As I said, I don't care if not all villains (or heroes) are rounded. Some stories are more stylized than others. But to make a stab at it and miss...no. Just, no. This is so bad that the Austin Powers movies snickered at it. Do not go out of your way to be mocked by Mike Myers, people.
What I really like is when the hero and the villain want the same thing. Not in a competitive way, but something like "healing sick people" or "safety and peace" or "keeping the Soviets on their own side of the border" or something else big like that, something they could both have in theory. But something with more than one approach to it. That's what I like about abstract goals, compared to objects. They get twistier. And you can't really say, "Oh, you don't really have that ring now that you slit that guy's throat to get it." Because you do; there it is. But safety and peace? Yeah for sure, your means can get in the way of your ends there, and that's a lot more interesting.
Anyway. Bleh, oh, bleh. I remember this now. I go to bed exhausted after a fairly non-strenuous day. I wake up early and still exhausted but unable to go back to sleep. I haven't had this much since we moved home, but it's very familiar from California. Well, I've got a chiropractor's appointment Monday morning bright and early; we'll pin hopes on that.
My grandma called early this morning to tell us that they had captured Saddam Hussein. I told Timprov that, verbatim, when he got up, and I got the most dumbfounded look. "Not her and Grandpa," I amended hastily. "The military." He laughed. I always tell people nobody should mess with my Grandma, but I don't think Hussein tried.
In the category of me being a kind person and nobody knowing it: I didn't call Scott early-early this morning to find out how his birthday party last night was. See? I think of all of these mean and cruel things and don't do them. I think that makes me a more restrained person than those of you who don't think of mean things.
Decorated the tree, mostly. We need a star for the top. Also needed at Target: two stocking holders. Because one among us has two stockings that are his. Because one among us is spoiled. Had a good time at Beth's open house holding people's babies, who were all very calm and sweet and didn't even need the Mommy Bounce to be good-natured. Also exchanged e-mail addresses with Maren, another writer in the area, and snitched a krumkake even though Mark and I were dining with the folks. Had my wild mushroom lasagna and tomato basil soup at Ciao Bella, and then we wandered around finding Sebastian Joe's. I was confident in my ability to get there, despite not knowing which side of France it was on, which afforded my mother much hilarity, but we did get there and have a pretty drive along the way. And their Pavaroti ice cream -- bananas and caramel and chocolate chunks -- is quite, quite good.

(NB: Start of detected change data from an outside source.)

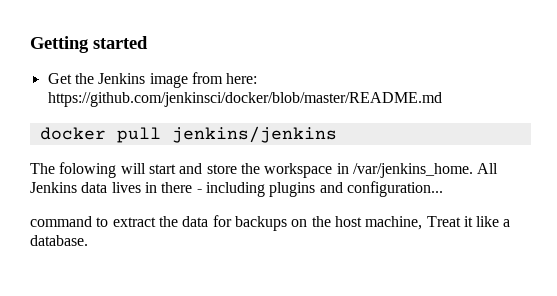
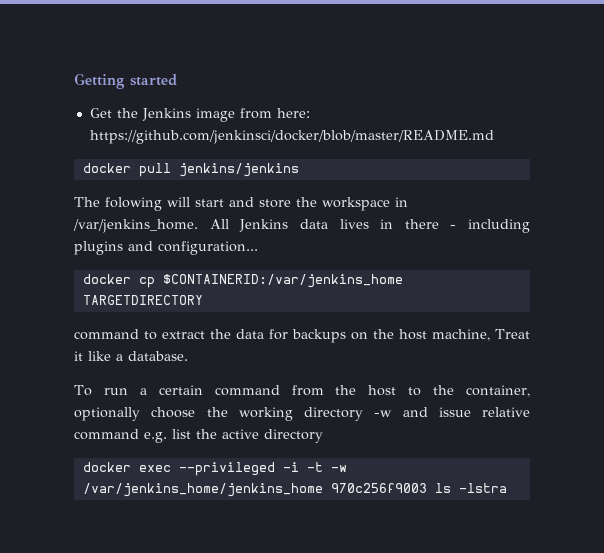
(443, 189) none -> [82,274,403,288] [82,295,203,305] // docker cp $CONTAINERID:/var/jenkins_home TARGETDIRECTORY
(88, 240) none -> [74,385,530,397] [74,407,530,421] [74,429,323,443] [82,462,347,476] [82,483,507,497] // To run a certain command from the host to the container, optionally choose the working directory -w and issue relative command e.g. list the active directory // docker exec --privileged -i -t -w /var/jenkins_home/jenkins_home 970c256f9003 ls -lstra

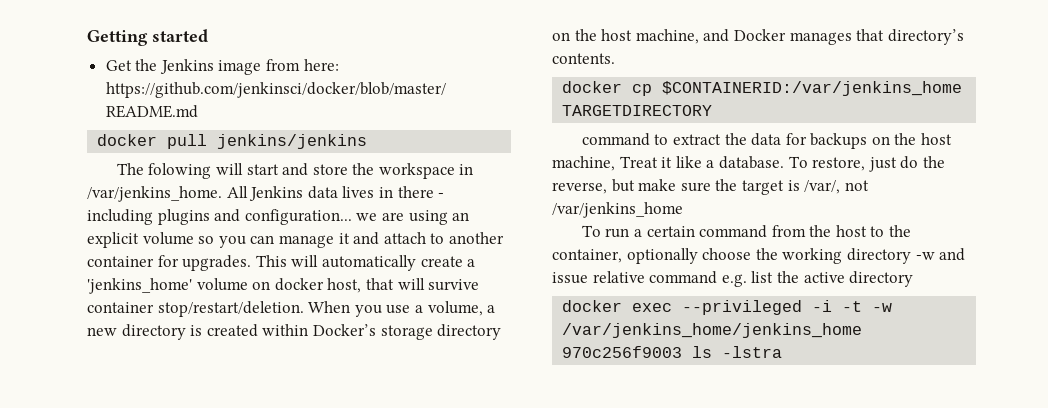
(258, 248) none -> [356,210,470,225] [87,232,504,248] [87,255,476,271] [87,278,480,294] [87,301,496,317] [87,324,502,340] [552,29,964,45] [552,53,615,64] we are using an explicit volume so you can manage it and attach to another container for upgrades. This will automatically create a 'jenkins_home' volume on docker host, that will survive container stop/restart/deletion. When you use a volume, a new directory is created within Docker’s storage directory on the host machine, and Docker manages that directory’s contents.
(188, 356) none -> [788,156,945,172] [552,179,869,195] [552,202,683,218] To restore, just do the reverse, but make sure the target is /var/, not /var/jenkins_home

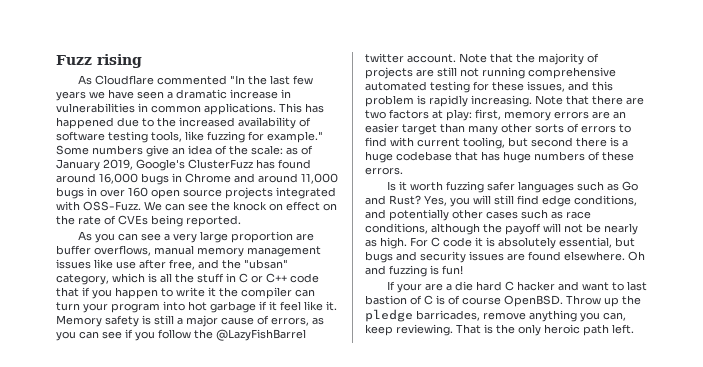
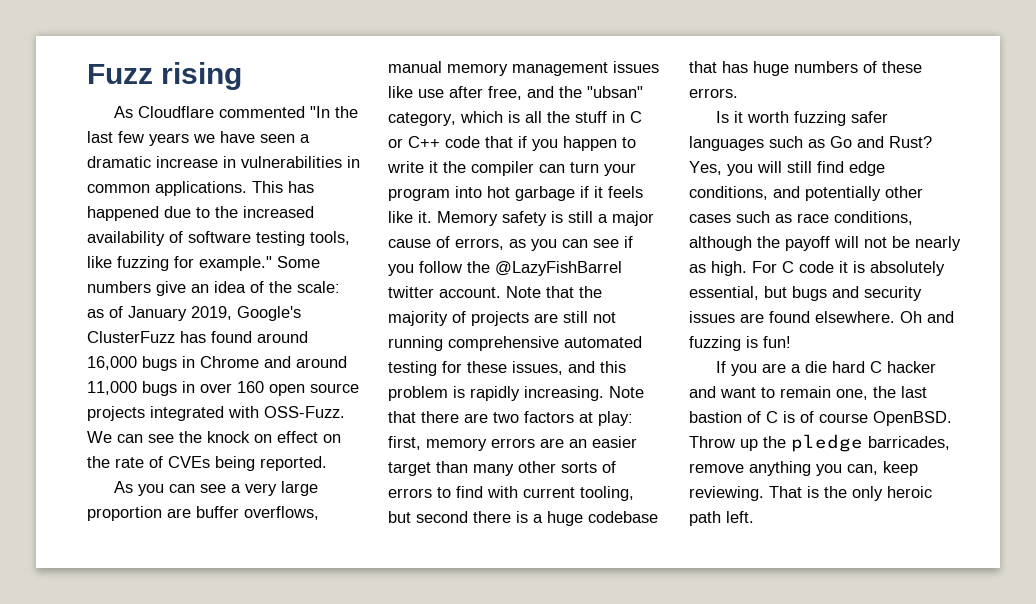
[280,301,301,311] feel -> [608,186,643,198] feels
[396,283,422,293] your -> [730,364,757,376] you
(624, 286) none -> [780,386,896,400] remain one, the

Mark was explaining to a couple of Beth's friends that he had had to develop an entirely new vocabulary for cookies after joining my family. It didn't occur to me at the time, and I tend to forget now that not everybody will know spritz, or pepparkakor, or brun brod, or any of the others. In my childhood, they were like chocolate chip or peanut butter or sugar, just regular cookie descriptors. Apparently this is not universally the case.
I've just started reading Heroes Die, borrowed from Stella, and I'm going to take some time to just flop and read and try to get to feeling a bit better before I attack any chores. Reading and relaxing. That sounds like a plan.